Output the exact lines that start at the one containing "-78,9 +78,10 @@" and continue to the last line of the entries below; do not output pictures.

§ **Front-end code edit data**
[Start of section]
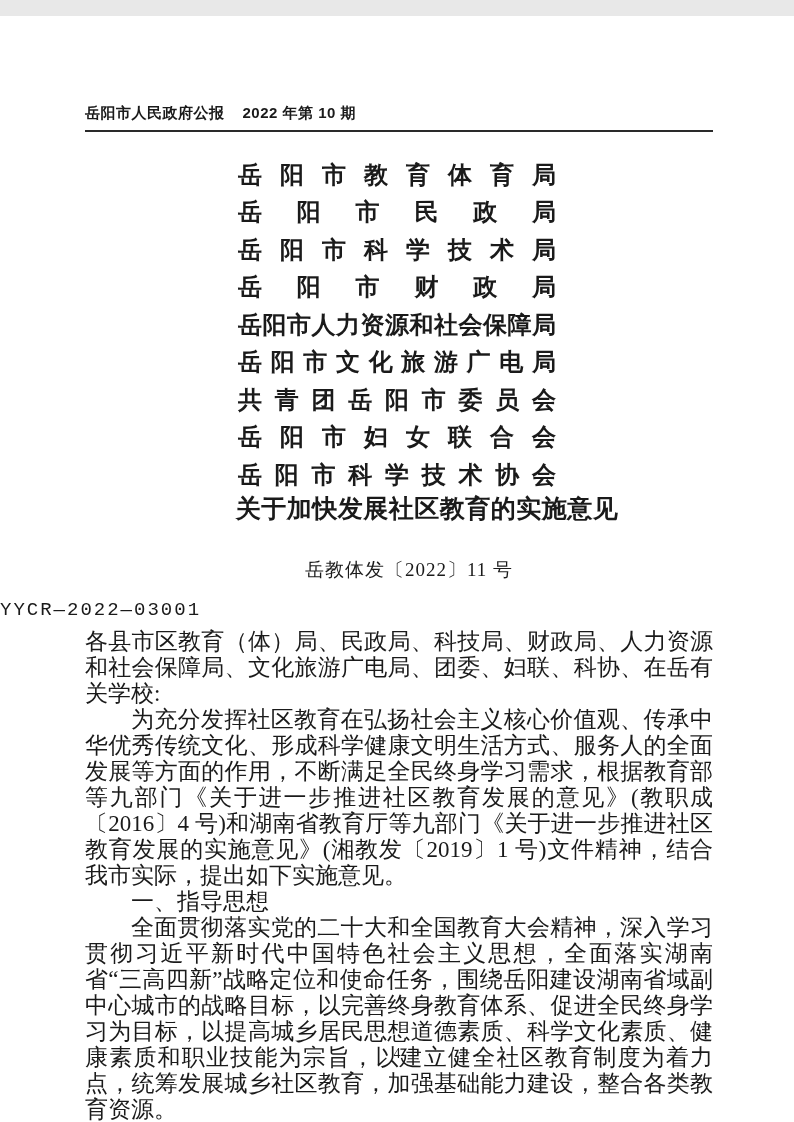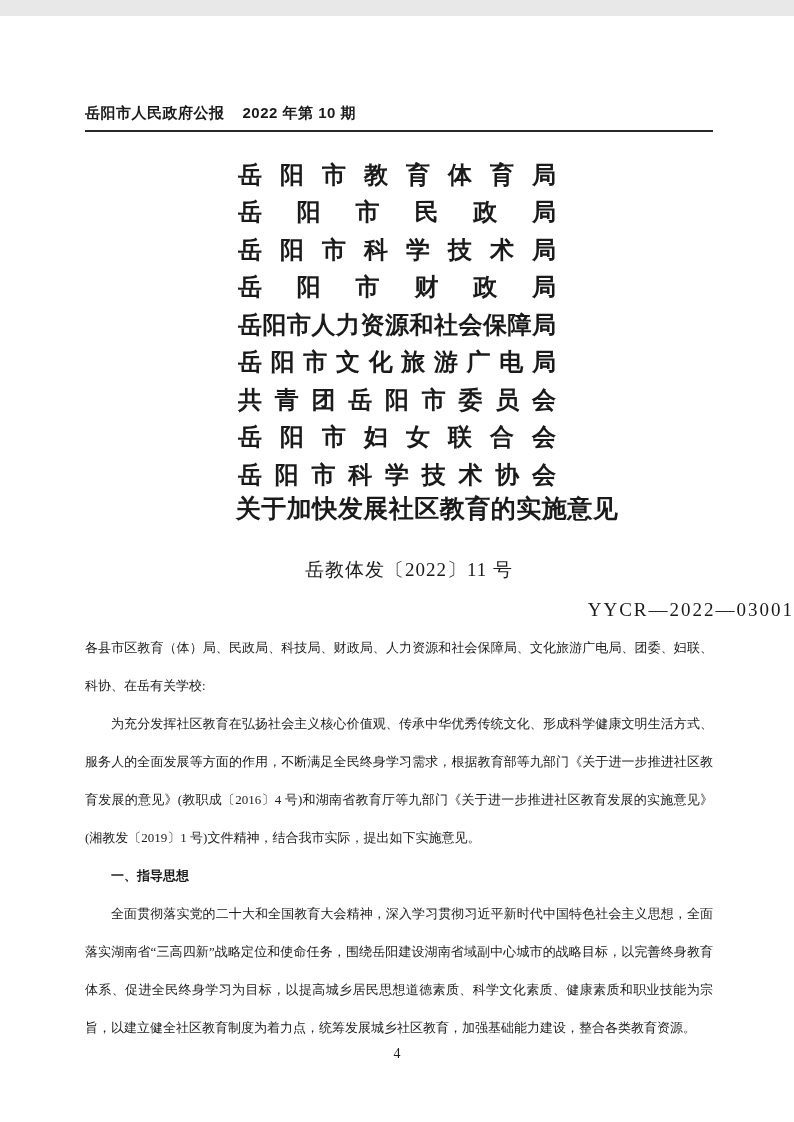--- a/index.html
+++ b/index.html
@@ -78,9 +78,10 @@
     top: 583px;
     left: 0;
     width: 100%;
-    text-align: right;
+    text-align: left;
     font-size: 19px;
     letter-spacing: 2px;
+    font-family: Liberation Mono, monospace;
   }
   
   .body-text {

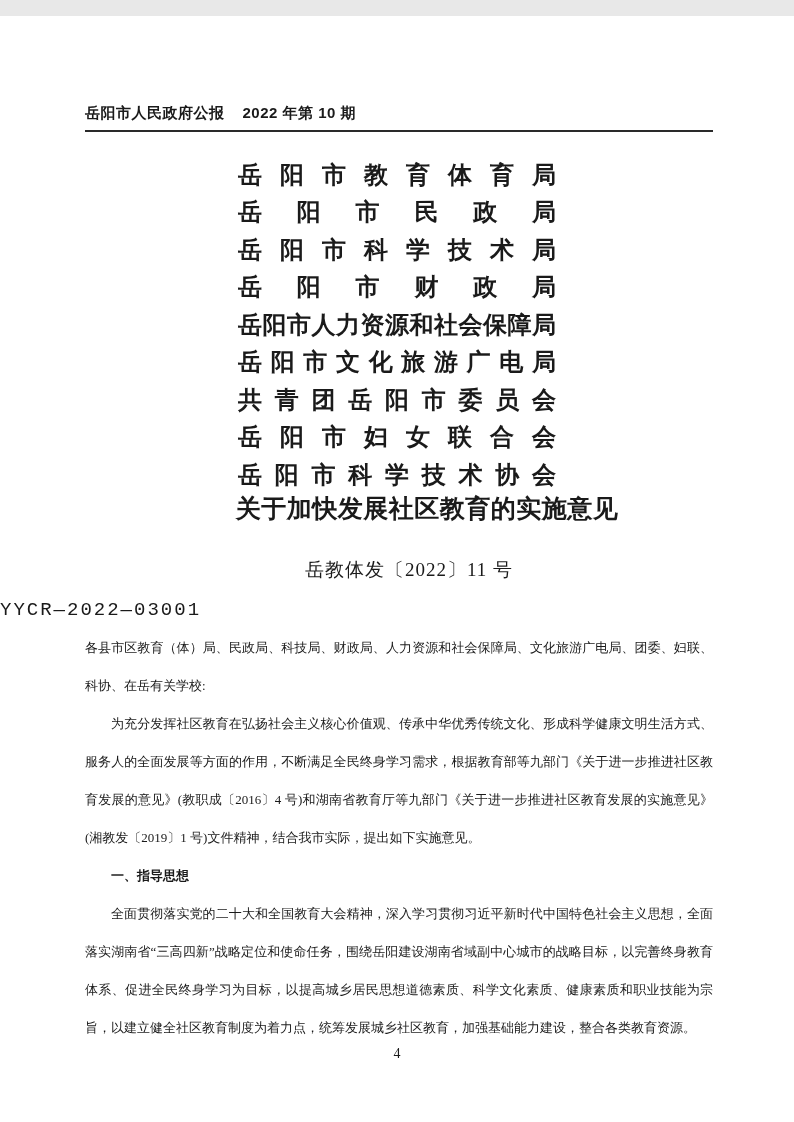--- a/index.html
+++ b/index.html
@@ -89,8 +89,8 @@
     top: 613px;
     left: 85px;
     width: 628px;
-    font-size: 13px;
-    line-height: 38px;
+    font-size: 23px;
+    line-height: 26px;
     text-align: justify;
   }
   .body-text p {

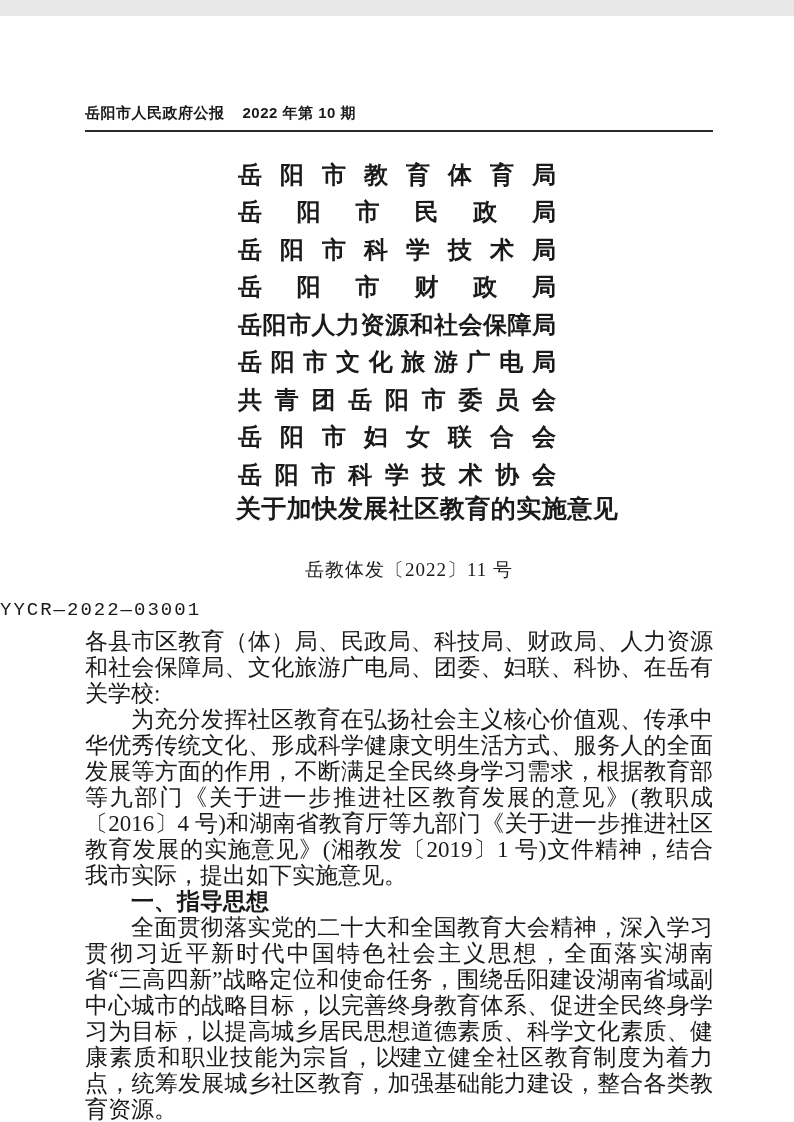--- a/index.html
+++ b/index.html
@@ -101,7 +101,7 @@
   }
   .section-heading {
     text-indent: 2em;
-    font-weight: 700;
+    font-weight: 400;
   }
   
   .page-number {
[End of section]
§ **TASK ANSWER**
@@ -78,9 +78,10 @@
     top: 583px;
     left: 0;
     width: 100%;
-    text-align: right;
+    text-align: left;
     font-size: 19px;
     letter-spacing: 2px;
+    font-family: Liberation Mono, monospace;
   }
   
   .body-text {

--- a/index.html
+++ b/index.html
@@ -89,8 +89,8 @@
     top: 613px;
     left: 85px;
     width: 628px;
-    font-size: 13px;
-    line-height: 38px;
+    font-size: 23px;
+    line-height: 26px;
     text-align: justify;
   }
   .body-text p {

--- a/index.html
+++ b/index.html
@@ -101,7 +101,7 @@
   }
   .section-heading {
     text-indent: 2em;
-    font-weight: 700;
+    font-weight: 400;
   }
   
   .page-number {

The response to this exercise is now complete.